┌──

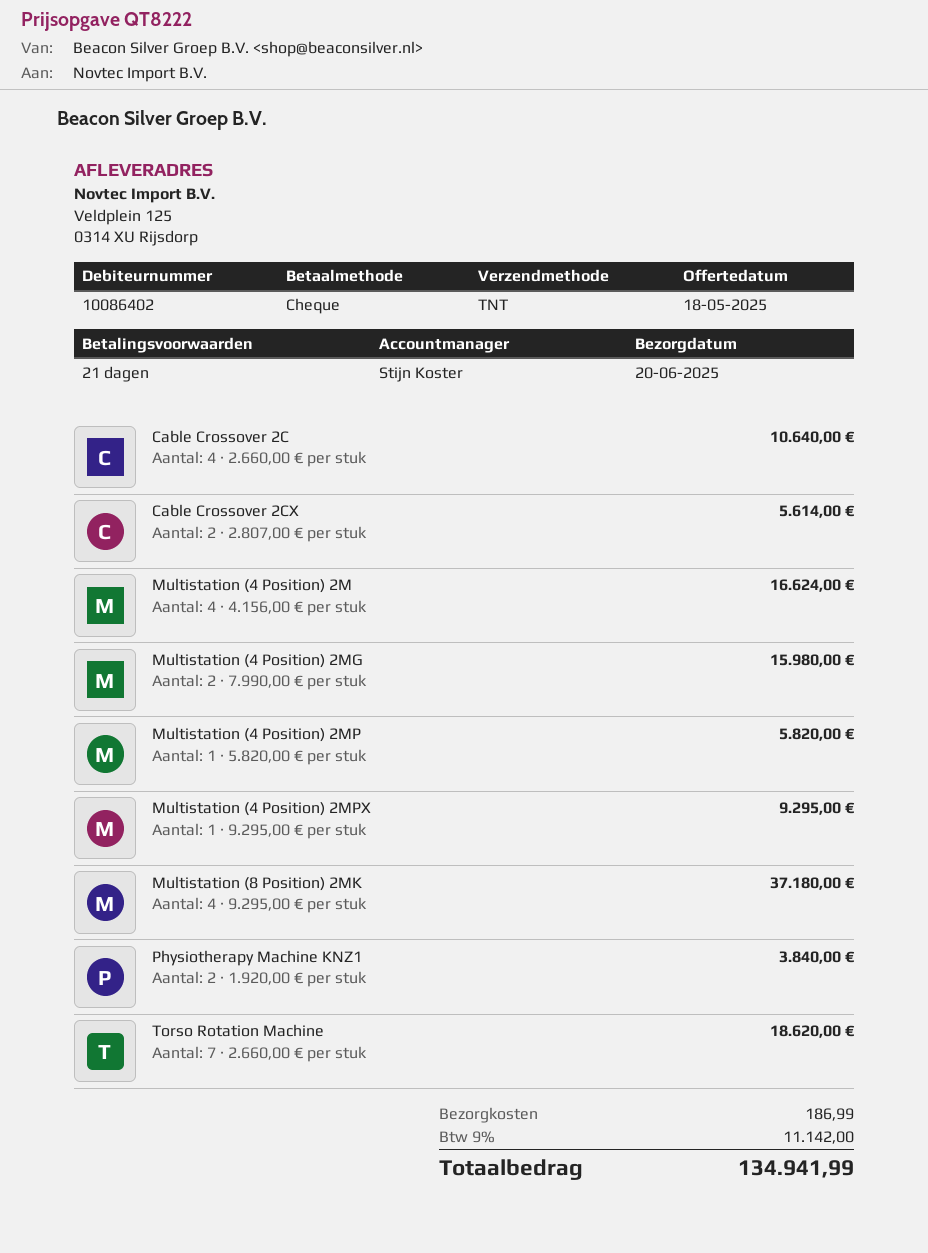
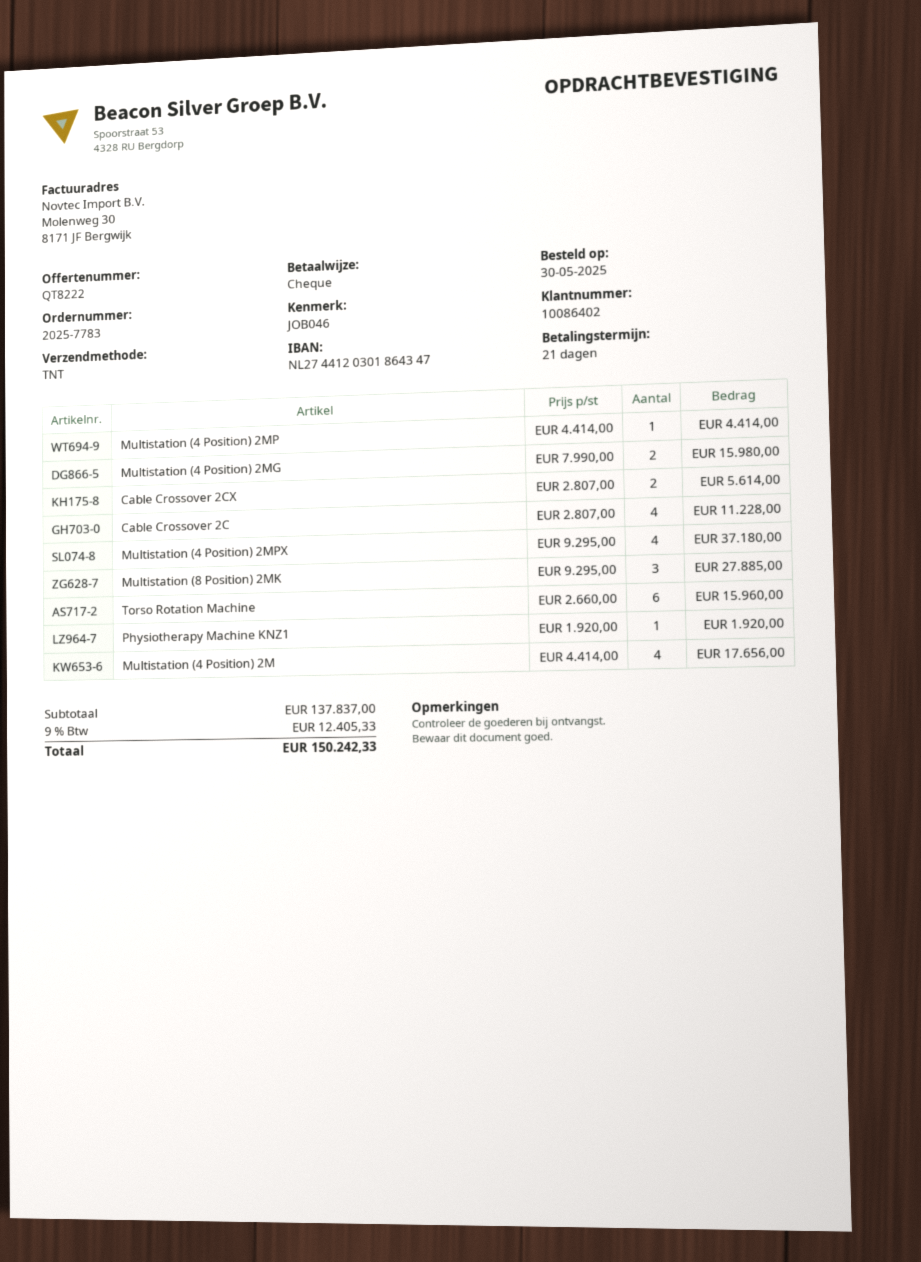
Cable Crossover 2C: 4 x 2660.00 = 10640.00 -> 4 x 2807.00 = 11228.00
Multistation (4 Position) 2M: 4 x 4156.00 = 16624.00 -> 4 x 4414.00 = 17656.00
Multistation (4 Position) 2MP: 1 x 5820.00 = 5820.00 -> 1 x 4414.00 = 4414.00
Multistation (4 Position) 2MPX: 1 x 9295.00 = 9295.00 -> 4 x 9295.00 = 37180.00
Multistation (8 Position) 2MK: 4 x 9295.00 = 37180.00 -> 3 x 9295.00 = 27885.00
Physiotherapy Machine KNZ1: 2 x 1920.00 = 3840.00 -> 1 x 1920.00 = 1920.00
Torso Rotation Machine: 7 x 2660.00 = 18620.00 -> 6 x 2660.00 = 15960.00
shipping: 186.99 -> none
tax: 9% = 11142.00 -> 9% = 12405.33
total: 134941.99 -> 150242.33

└──

(ABOUT THIS TASK) Print every line from the one that contains "Multistation (4 Position) 2MPX: 1" to the end of the records, exactly as written, and nothing more.

(SOLUTION)
Multistation (4 Position) 2MPX: 1 x 9295.00 = 9295.00 -> 4 x 9295.00 = 37180.00
Multistation (8 Position) 2MK: 4 x 9295.00 = 37180.00 -> 3 x 9295.00 = 27885.00
Physiotherapy Machine KNZ1: 2 x 1920.00 = 3840.00 -> 1 x 1920.00 = 1920.00
Torso Rotation Machine: 7 x 2660.00 = 18620.00 -> 6 x 2660.00 = 15960.00
shipping: 186.99 -> none
tax: 9% = 11142.00 -> 9% = 12405.33
total: 134941.99 -> 150242.33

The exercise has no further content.